28 July 2020 Leo Patimo Extending Schubert calculus to intersection cohomology
Abstract: Extending Schubert calculus to intersection cohomology The Schubert basis is a distinguished basis of the cohomology of a Schubert variety which contains rich information about the ring structure of the cohomology. When working with the intersection cohomology, we do not have a Schubert basis in general, and in fact understanding the intersection cohomology of a Schubert variety can be much more difficult. However, one may often exploit the knowledge of the corresponding Kazhdan-Lusztig polynomials to produce new bases in intersection cohomology which extend the original Schubert basis. In this talk we will see two different situations where this is possible, although the solutions have quite different flavours: Schubert varieties in Grassmannians and (jt. with N. Libedinsky) Schubert varieties for the affine Weyl group
4 August 2020 Laura Colmenarejo An insertion algorithm for diagram algebras
Abstract: We generalize the Robinson–Schensted–Knuth algorithm to the insertion of two-row arrays of multisets.
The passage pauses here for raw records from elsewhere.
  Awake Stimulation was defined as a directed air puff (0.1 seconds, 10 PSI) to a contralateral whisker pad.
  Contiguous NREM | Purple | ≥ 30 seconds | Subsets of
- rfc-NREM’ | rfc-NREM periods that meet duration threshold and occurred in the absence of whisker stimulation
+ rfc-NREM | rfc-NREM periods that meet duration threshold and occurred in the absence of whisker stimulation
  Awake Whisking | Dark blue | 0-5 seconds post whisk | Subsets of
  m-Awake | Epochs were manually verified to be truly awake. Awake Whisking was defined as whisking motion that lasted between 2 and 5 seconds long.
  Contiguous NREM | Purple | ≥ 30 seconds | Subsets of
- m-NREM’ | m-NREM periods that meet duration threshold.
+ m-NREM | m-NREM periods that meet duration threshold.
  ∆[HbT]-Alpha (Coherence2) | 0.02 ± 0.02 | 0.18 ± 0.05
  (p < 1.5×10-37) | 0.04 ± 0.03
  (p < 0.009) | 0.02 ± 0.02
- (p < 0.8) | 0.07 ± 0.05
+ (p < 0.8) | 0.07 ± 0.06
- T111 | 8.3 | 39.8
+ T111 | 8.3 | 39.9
This generalization leads to an algorithm from partition diagrams to pairs of a standard tableau and a standard multiset tableau of the same shape, which has the remarkable property that it is well-behaved with respect to restricting a representation to a subalgebra. This insertion algorithm matches recent representation-theoretic results of Halverson and Jacobson. This is joint work with Rosa Orellana, Franco Saliola, Anne Schilling, and Mike Zabrocki.
This seminar series is supported as part of the ICMS/INI Online Mathematical Sciences Seminars.